Toussaint L'Ouverture and Jean-Jacques Dessalines: The History and Legacy of the Haitian Revolution’s Most Famous Leaders

The island of Hispaniola is the second largest island in the Antilles chain behind Cuba, and host to the poorest nation in the Western Hemisphere. Haiti, however, covering the western third of the island, is a French-speaking territory while the Dominican Republic, which occupies the other two thirds, is a Spanish-speaking territory. The Dominican Republic, although classified as a developing nation, has never been struck to the same degree by the malaise of poverty, corruption of its neighbor, languishing in the lower ten percent of nations ahead only of some of the most conspicuous failed states in Africa. Many historians and analysts have posed the question of why, and the answer seems to lie in Haiti’s uniquely tortured history.

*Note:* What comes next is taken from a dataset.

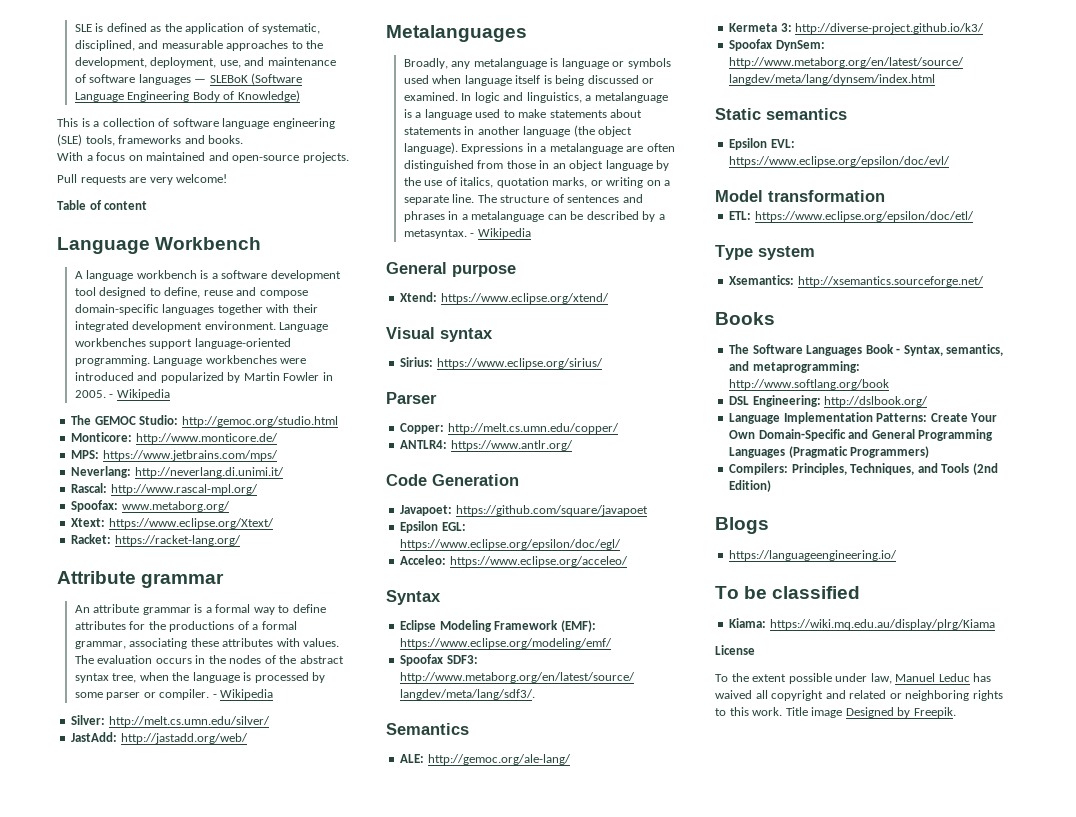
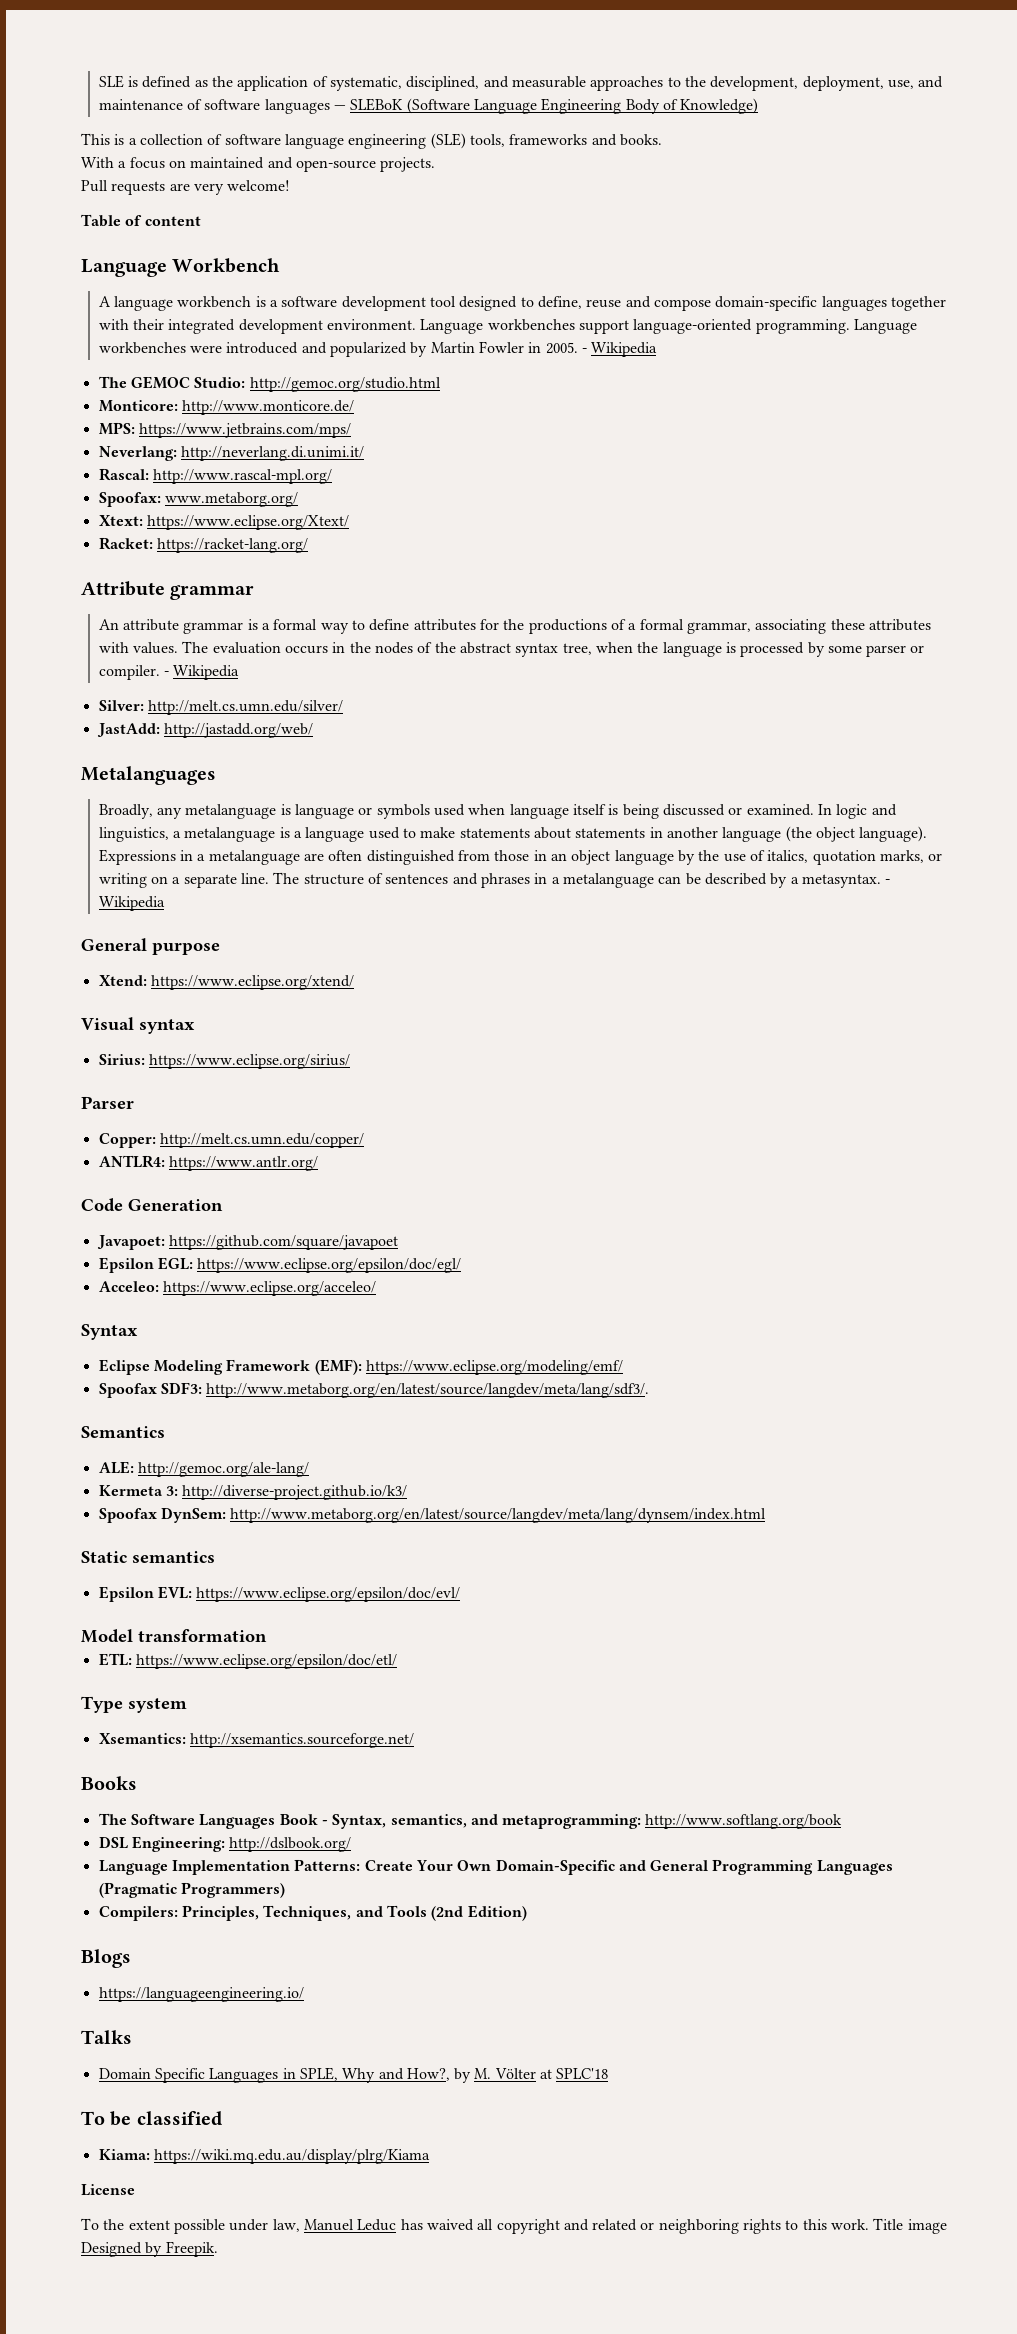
(898, 555) none -> [81,2030,132,2044] [98,2067,609,2083] // Talks // Domain Specific Languages in SPLE, Why and How?, by M. Völter at SPLC'18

Hispaniola entered the European record in 1492 when Christopher Columbus made landfall on its southern shore during his first trans-Atlantic voyage, and he named his discovery in honor of the Spanish Crown that had funded and sponsored the voyage. Leaving the crew of the wrecked Santa Maria on the island, he returned to Europe, leaving his men to establish the foundations of the settlement of La Navidad and the first beachhead of the European seizure of the Caribbean and the New World. Columbus would revisit the island three times, leading a vanguard of pioneer colonists to commence the exploitation of the New World.